Imagine I have this table:
Col-1 | Col-2
A | 2
A | 3
B | 1
B | 4
C | 7
Groupby on Col-1 with a sum aggregation on Col-2 will sum A to 5, B to 5, and C to 7.
What I want to know is if there is a baked in feature that allows aggregation on a target value in a column and then groups all other entries into another bin. For example, if I wanted to groupby on Col-1 targeting A and grouping all other entries into a label named other, I would end up with A as 5 and Other as 12.
Does that make sense? I know I could do some filtering sorcery and merging datasets back together, but figured there had to be a cleaner, more Pythonic way I am missing.
I have tried going through the documentation, but nothing jumped out at me.
>Solution :
One solution is to make pd.Categorical from the Column 1 -> with two categories A for string A and Other for other strings.

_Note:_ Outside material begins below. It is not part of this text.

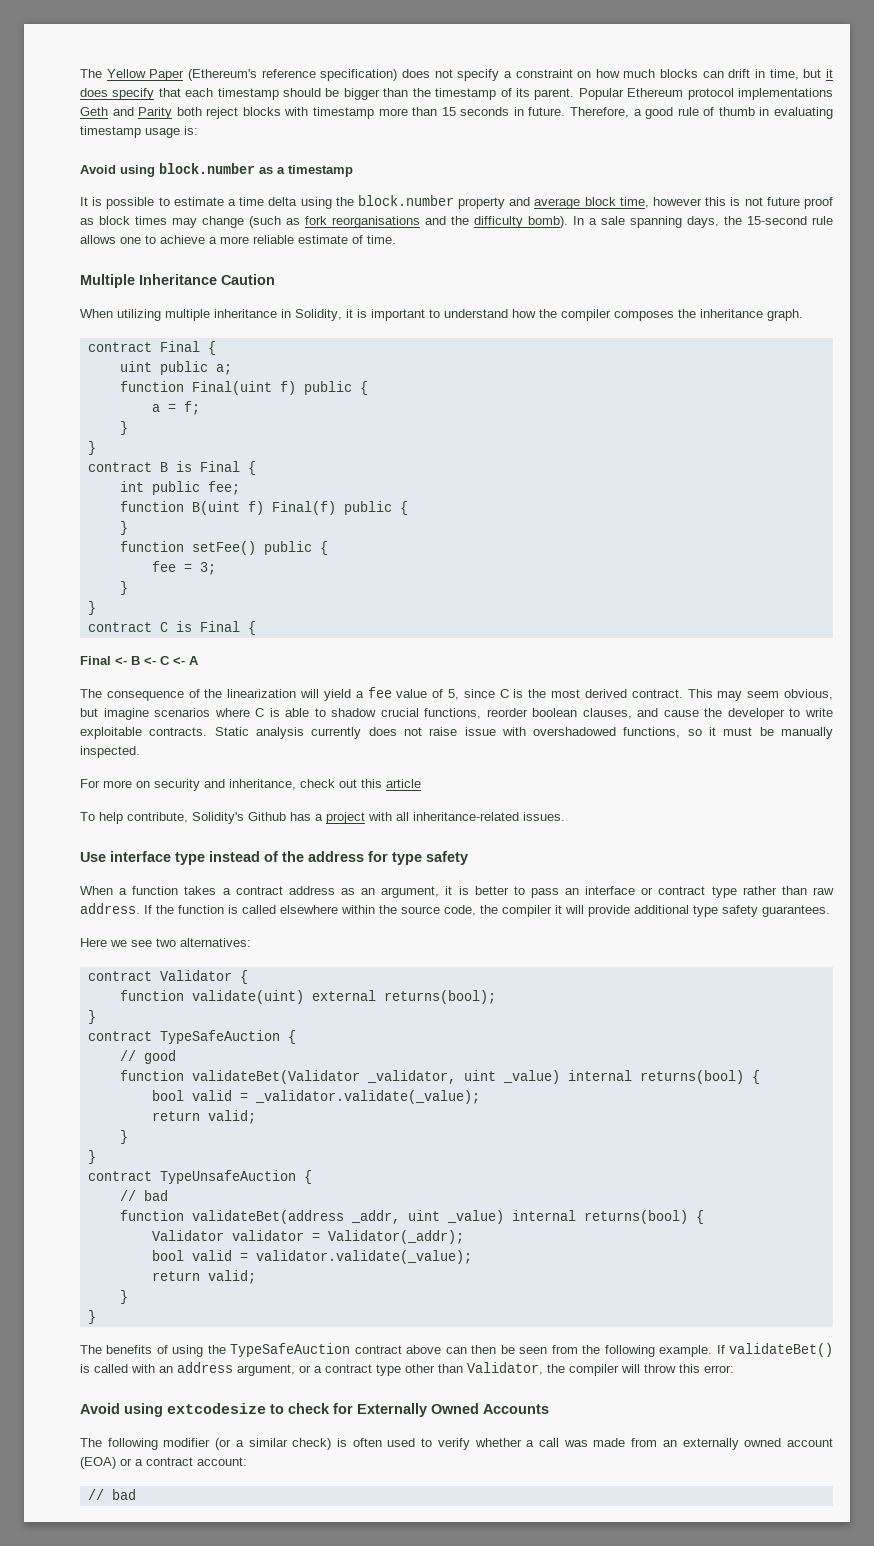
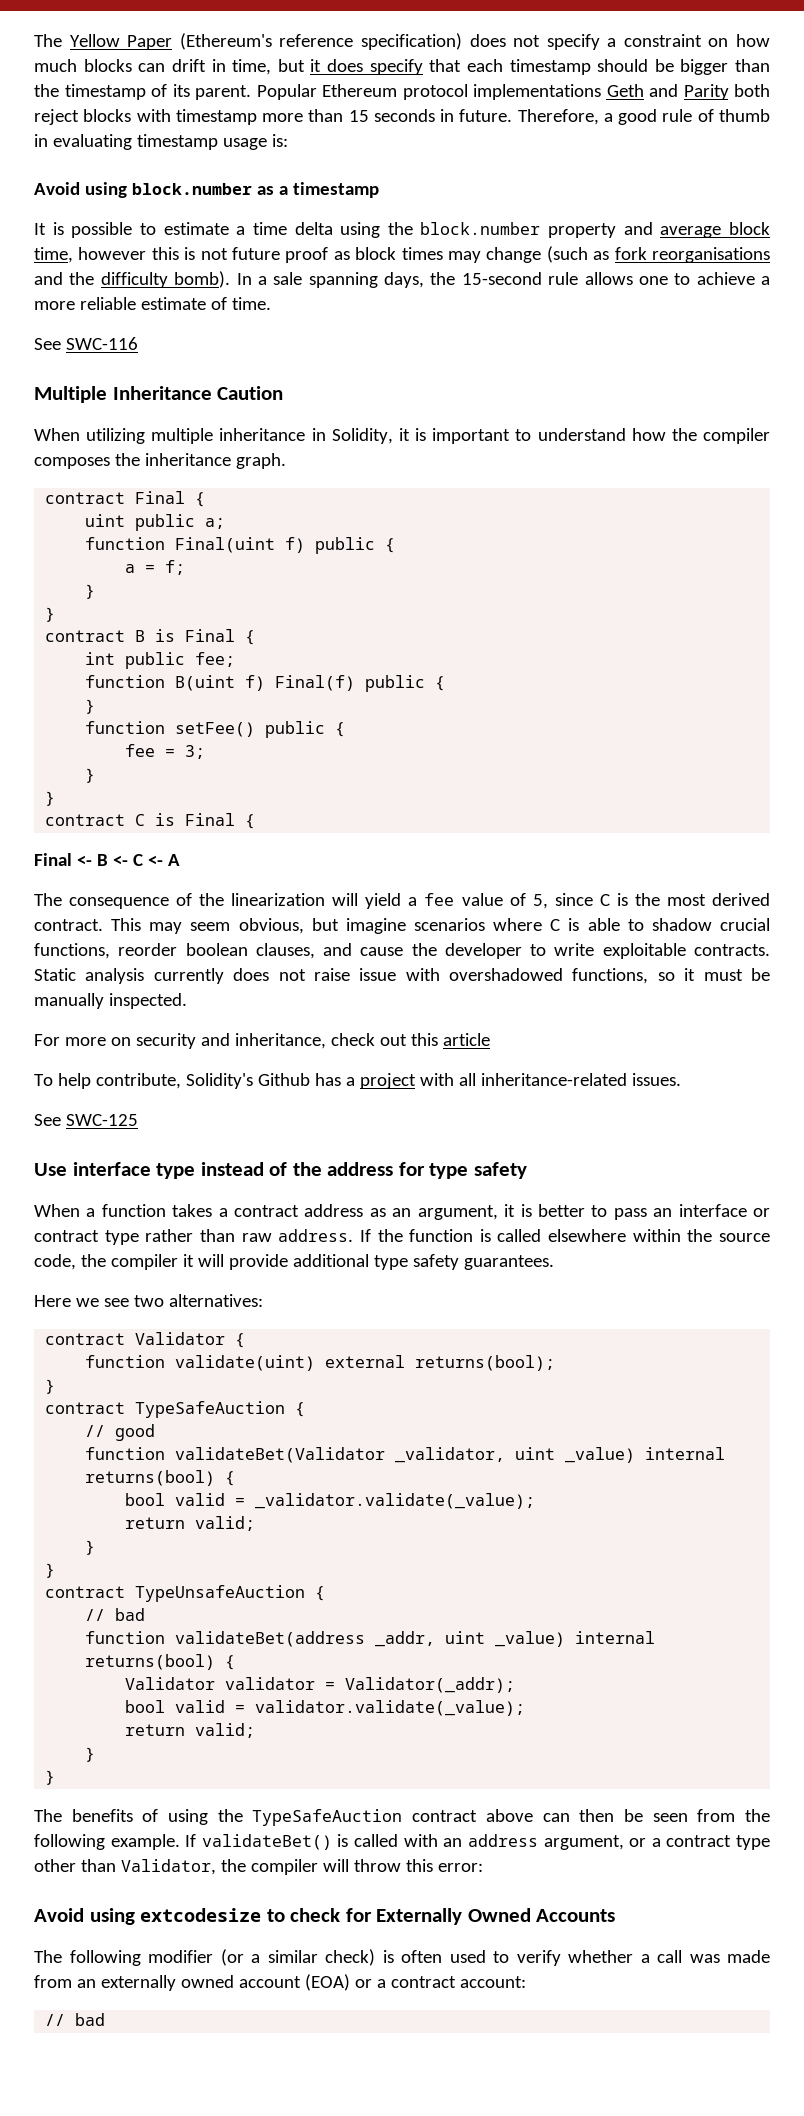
(396, 239) none -> [34,337,138,350] // See SWC-116
(565, 816) none -> [34,1114,138,1126] // See SWC-125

Then group by this categorical:
tmp = (
pd.Categorical(df["Col1"], categories=["A"]).add_categories("Other").fillna("Other")
)
out = df.groupby(tmp, observed=False)["Col2"].sum()
print(out)
Prints:
A 5
Other 12
Name: Col2, dtype: int64
Another solution, group by boolean mask:
out = (
df.groupby(df["Col1"].eq("A"))["Col2"]
.sum()
.rename(index={True: "A", False: "Other"})
)
print(out)
Prints:
Col1
Other 12
A 5
Name: Col2, dtype: int64